Broader coverage has also brought a broader readership, "opinion leaders across the market," Blake said. He was especially proud recently when Chicago Mayor Richard Daley, asked about information he'd given the media, said "he gave it to 'the Tribune, the Sun Times and Crain's.' We're more than just a business paper."

Crain's is also expanding online, Blake said. Its Web site has 100,000 registered users for whom it delivers daily and weekly e-mail alerts that can be customized by industry and company. The paper is now trying to convert that registered user base to paying customers, at $29/year for paper subscribers or $59/year for Web-only service.

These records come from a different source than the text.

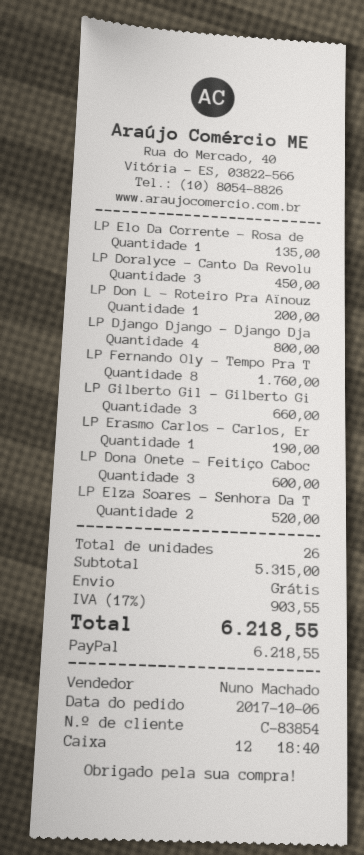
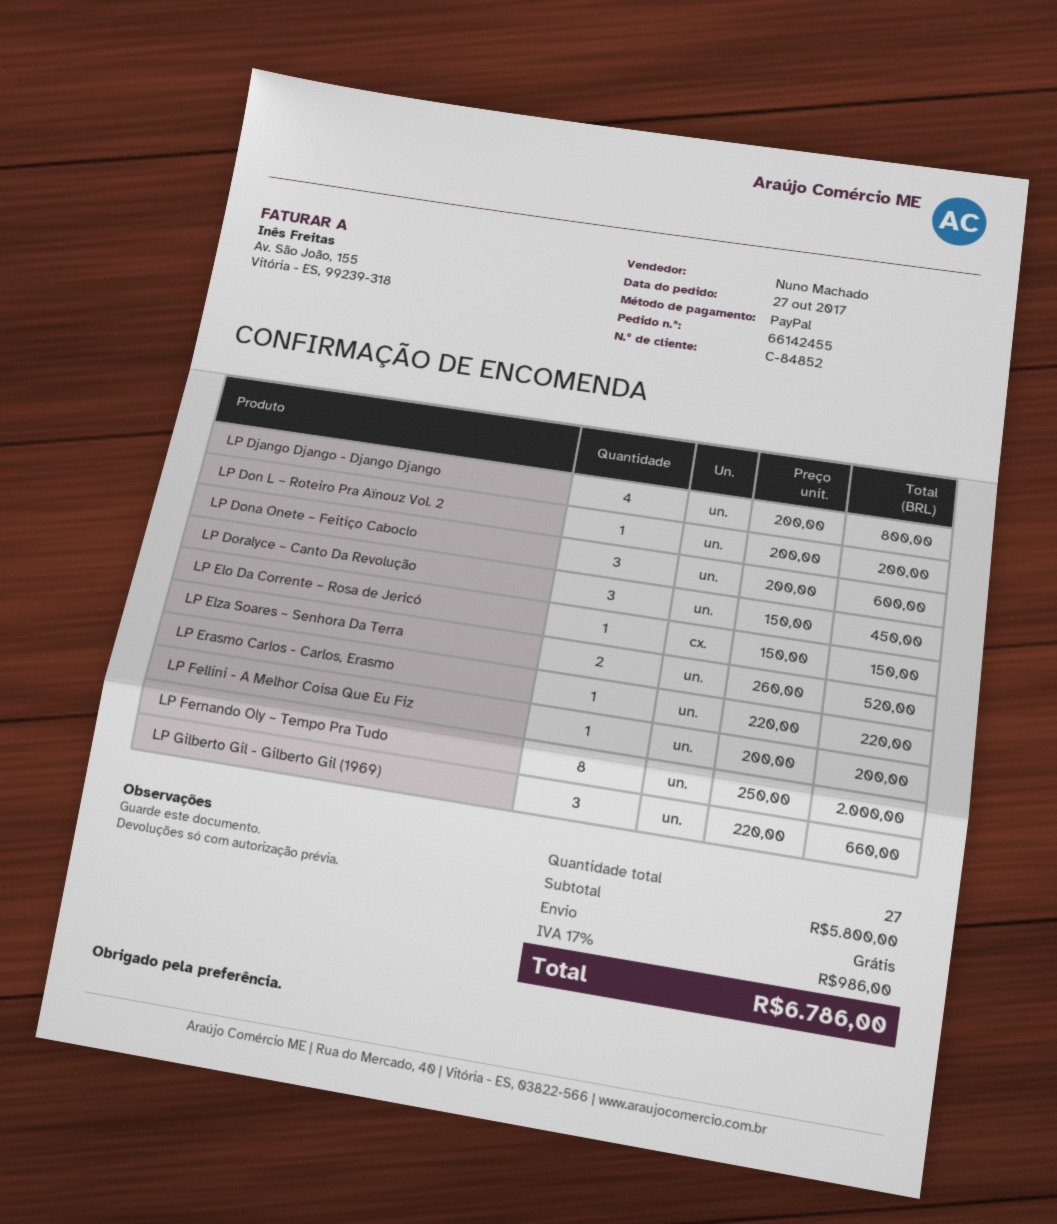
order date: 2017-10-06 -> 2017-10-27
customer number: C-83854 -> C-84852
LP Elo Da Corrente – Rosa de: 1 for 135.00 -> 1 for 150.00
LP Fernando Oly – Tempo Pra T: 8 for 1760.00 -> 8 for 2000.00
LP Erasmo Carlos - Carlos, Er: 1 for 190.00 -> 1 for 220.00
LP Fellini - A Melhor Coisa Que Eu Fiz: none -> 1 for 200.00
total quantity: 26 -> 27
subtotal: 5315.00 -> 5800.00
tax: 17% = 903.55 -> 17% = 986.00
total: 6218.55 -> 6786.00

"We just have a few thousand converted, but that's our future with that. We think we've done it right in that we built up the demand for it the last few years, with people seeing value in it, and slowly we're getting them to pay," he said.

With its all-registered online user base, Crain's can tell advertisers everything about its Web users it can tell them about its print customers -- average age and income, job title - supplemented by a regular subscriber study just like one it does for the printed magazine. "There's not that much duplication, only 30% of print is online, so this is really about reaching two great audiences," Blake said.

For the actual 25th birthday, June 2, Crain's will publish its biggest issue ever, asking readers to select the 25 biggest stories of the last 25 years. The magazine will hoist banners on Michigan Avenue, create "the ultimate Chicago business crossword puzzle," and in July host a display of classic Crain's Chicago Business covers at Daley Plaza.